## ASSIGNMENT
For this exercise, retype each line of the material below verbatim and omit any picture.

## RECORDED INFORMATION
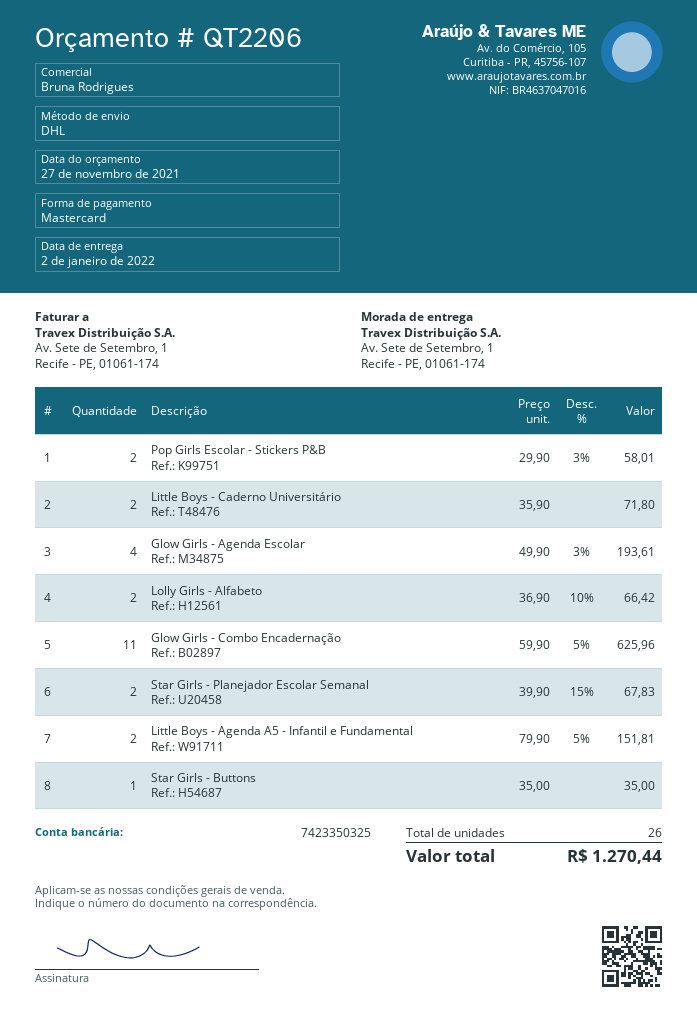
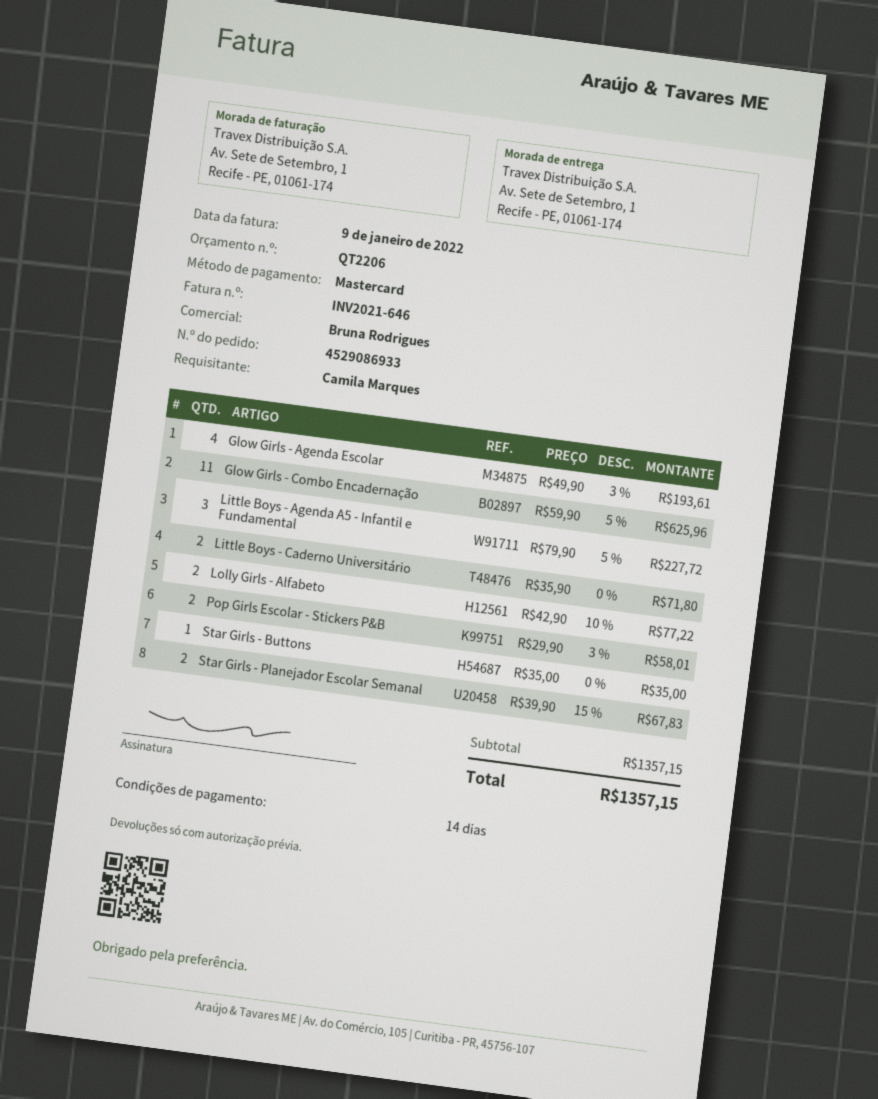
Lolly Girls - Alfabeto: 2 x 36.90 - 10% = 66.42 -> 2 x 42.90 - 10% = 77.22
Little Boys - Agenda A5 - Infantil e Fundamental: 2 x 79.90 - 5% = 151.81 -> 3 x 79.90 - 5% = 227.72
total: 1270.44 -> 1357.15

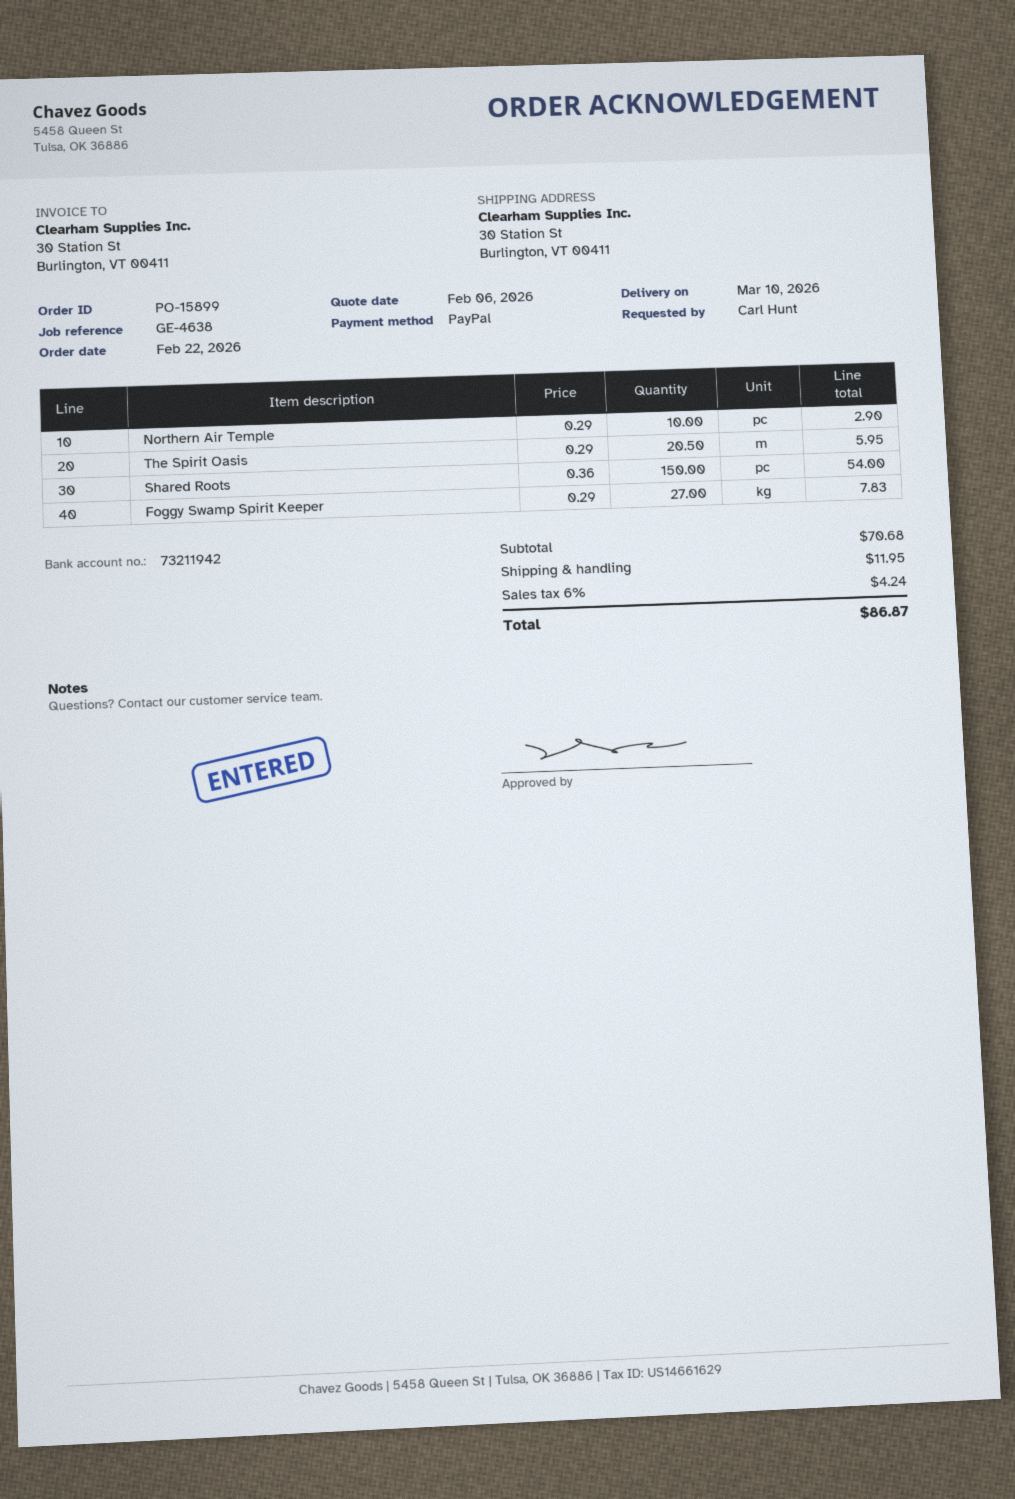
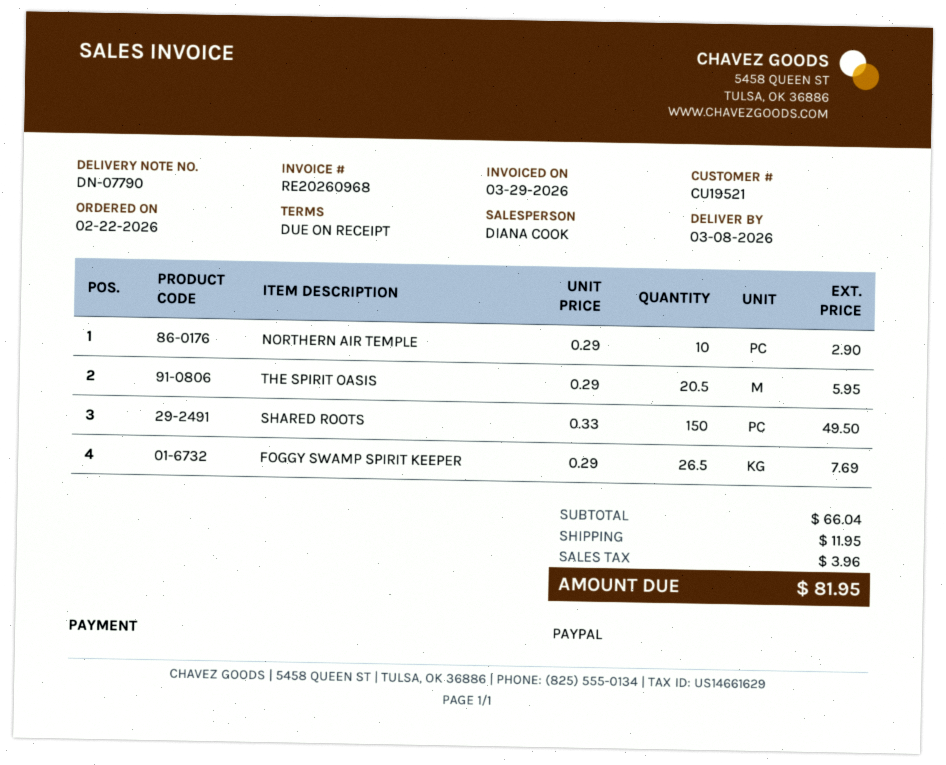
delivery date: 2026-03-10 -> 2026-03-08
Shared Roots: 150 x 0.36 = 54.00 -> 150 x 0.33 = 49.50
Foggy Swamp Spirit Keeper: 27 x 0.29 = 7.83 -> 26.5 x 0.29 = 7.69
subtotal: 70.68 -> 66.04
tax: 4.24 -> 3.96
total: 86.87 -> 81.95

## TASK ANSWER
Lolly Girls - Alfabeto: 2 x 36.90 - 10% = 66.42 -> 2 x 42.90 - 10% = 77.22
Little Boys - Agenda A5 - Infantil e Fundamental: 2 x 79.90 - 5% = 151.81 -> 3 x 79.90 - 5% = 227.72
total: 1270.44 -> 1357.15

delivery date: 2026-03-10 -> 2026-03-08
Shared Roots: 150 x 0.36 = 54.00 -> 150 x 0.33 = 49.50
Foggy Swamp Spirit Keeper: 27 x 0.29 = 7.83 -> 26.5 x 0.29 = 7.69
subtotal: 70.68 -> 66.04
tax: 4.24 -> 3.96
total: 86.87 -> 81.95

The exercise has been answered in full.